Verbunden wird die Ausstellungseröffnung mit der Präsentation des Buches „Gestorben für das Vaterland – Die Kriegsdenkmäler des Ersten Weltkrieges in den Kantonen Eupen, Malmedy und St. Vith (1918-1940) – Zeugen eines Identitätskonflikts“ von Max Neumann. Der junge Historiker Max Neuman stellt das in der Reihe des Staatsarchivs („Quellen und Forschungen zur Geschichte der Deutschsprachigen Belgier“) erschienene Buch mit den Ergebnissen seiner Recherchen vor. Er beantwortet dabei die Frage, inwieweit die ostbelgische Erinnerungskultur nach dem Ersten Weltkrieg zu einer Zeugin des Identitätskonflikts der Nachkriegszeit geworden ist. Dabei setzt er sich intensiv mit Fragen nach der „nationalen Identität“ sowie den im Krieg überhöhten Begriffen „Vaterland“ und „Heimat“ auseinander. Gleichzeitig geht Neumann auf religiöse oder pazifistische Motive in der besonderen Erinnerungskultur des ab 1920 zu Belgien gehörenden Gebiets von Eupen-Malmedy-St. Vith ein.

Nach dem Ersten Weltkrieg gilt es den Tod von fast 10 Millionen Soldaten zu legitimieren. Während den Gedenkzeremonien sowie auf Kriegerdenkmälern ist deshalb das Motiv des Einsatzes zum Schutz des Vaterlandes häufig zu finden. Historiker greifen gerne auf diese Träger des kollektiven Gedächtnisses zurück, um die Erinnerungskultur eines Landes, einer Region oder eines Dorfes zu erfassen. Im Mittelpunkt dieses Buches steht die Studie der Kriegerdenkmäler zu Ehren der Gefallenen des Ersten Weltkriegs in den Kantonen Eupen, Malmedy und Sankt Vith.
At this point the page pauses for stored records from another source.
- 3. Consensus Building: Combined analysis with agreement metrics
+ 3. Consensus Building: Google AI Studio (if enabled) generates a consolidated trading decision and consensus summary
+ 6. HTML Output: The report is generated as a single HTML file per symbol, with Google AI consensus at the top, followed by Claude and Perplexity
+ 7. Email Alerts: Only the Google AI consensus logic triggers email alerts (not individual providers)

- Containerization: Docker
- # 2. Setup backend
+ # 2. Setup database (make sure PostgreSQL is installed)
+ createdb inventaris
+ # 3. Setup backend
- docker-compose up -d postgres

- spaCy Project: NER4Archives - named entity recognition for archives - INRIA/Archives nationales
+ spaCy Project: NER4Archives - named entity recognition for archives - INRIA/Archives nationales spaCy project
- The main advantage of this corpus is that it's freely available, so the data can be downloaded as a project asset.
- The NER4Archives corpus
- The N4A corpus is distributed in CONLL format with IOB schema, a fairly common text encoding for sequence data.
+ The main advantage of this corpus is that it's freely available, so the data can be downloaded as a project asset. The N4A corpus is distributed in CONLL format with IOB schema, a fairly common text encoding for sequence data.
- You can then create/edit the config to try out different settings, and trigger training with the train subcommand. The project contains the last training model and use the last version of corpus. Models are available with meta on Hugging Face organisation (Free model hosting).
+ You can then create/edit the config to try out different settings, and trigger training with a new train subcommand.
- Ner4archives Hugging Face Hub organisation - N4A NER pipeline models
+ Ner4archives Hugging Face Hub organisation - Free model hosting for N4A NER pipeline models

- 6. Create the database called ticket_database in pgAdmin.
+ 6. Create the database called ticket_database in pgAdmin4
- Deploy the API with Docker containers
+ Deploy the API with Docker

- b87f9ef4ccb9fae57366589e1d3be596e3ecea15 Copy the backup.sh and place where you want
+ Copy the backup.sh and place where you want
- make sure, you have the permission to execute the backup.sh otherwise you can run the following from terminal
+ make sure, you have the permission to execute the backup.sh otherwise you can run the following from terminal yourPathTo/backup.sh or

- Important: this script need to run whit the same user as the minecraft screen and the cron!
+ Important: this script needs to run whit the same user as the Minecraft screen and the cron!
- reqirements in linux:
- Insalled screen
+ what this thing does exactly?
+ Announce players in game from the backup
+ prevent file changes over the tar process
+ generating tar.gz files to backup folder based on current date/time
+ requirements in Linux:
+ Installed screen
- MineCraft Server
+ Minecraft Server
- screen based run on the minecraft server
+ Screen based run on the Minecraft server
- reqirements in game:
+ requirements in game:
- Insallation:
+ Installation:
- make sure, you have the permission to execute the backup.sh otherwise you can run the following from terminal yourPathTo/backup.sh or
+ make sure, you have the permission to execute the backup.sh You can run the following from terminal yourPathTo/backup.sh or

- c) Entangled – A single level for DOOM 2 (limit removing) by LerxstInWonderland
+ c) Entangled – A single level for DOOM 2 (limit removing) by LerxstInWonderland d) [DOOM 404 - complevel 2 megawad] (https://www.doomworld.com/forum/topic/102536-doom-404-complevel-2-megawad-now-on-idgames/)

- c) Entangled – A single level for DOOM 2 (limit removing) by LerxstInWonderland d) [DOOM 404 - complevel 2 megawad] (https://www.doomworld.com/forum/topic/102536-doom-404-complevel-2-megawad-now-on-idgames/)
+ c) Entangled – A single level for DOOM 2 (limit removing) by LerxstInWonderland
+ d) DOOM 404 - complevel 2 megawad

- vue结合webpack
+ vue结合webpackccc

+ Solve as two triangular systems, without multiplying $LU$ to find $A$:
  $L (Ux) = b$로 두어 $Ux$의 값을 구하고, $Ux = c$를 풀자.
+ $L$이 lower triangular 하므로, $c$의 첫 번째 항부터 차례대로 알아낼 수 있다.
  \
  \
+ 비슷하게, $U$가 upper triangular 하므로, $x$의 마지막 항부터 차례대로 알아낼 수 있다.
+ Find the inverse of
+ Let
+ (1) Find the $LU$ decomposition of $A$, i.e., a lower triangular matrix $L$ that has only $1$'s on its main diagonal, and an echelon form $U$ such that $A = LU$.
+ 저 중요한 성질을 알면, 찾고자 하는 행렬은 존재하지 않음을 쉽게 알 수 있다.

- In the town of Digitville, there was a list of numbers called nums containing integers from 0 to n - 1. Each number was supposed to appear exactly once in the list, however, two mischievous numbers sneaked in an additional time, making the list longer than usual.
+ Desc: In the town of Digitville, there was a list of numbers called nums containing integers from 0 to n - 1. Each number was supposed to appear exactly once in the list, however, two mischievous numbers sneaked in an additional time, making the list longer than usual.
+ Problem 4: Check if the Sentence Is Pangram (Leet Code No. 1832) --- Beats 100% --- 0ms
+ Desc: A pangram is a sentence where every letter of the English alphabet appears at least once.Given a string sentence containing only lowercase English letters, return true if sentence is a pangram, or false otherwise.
Dabei liegt das Hauptaugenmerk auf der Frage, ob diese zwischen 1918 und 1940 errichteten Monumente einerseits die Erinnerungskultur und anderseits den Identitätskonflikt der Ostkantone der Zwischenkriegszeit widerspiegeln. In der Tat wird das Gedenken in diesen drei Kantonen nicht nur durch die Trauer um die gefallenen Soldaten bestimmt, sondern weist auch eine Legitimationskrise, resultierend aus dem Staatenwechsel nach dem Versailler Vertrag, auf. Inwieweit kann im Belgien der Zwischenkriegszeit der Tod von den ehemals deutschen Soldaten aus Eupen-Malmedy patriotisch erklärt werden? Während die Devise „mort pour la Patrie (belge)“ die patriotischen Gefühle der Neu-Belgier der damaligen Zeit nicht widerspiegelt, wird ein „Gefallenen für das (deutsche) Vaterland“ vom belgischen Staat nicht erlaubt. Diese Arbeit versucht – auch anhand der Analyse der Lokalpresse sowie der Kommunal- und Pfarrarchive – die Besonderheiten des kollektiven Gedächtnisses der Ostkantone der Zwischenkriegszeit vorzustellen und ein möglichst vollständiges Bild des Erinnerungsdiskurses Eupen-Malmedys zu unterbreiten.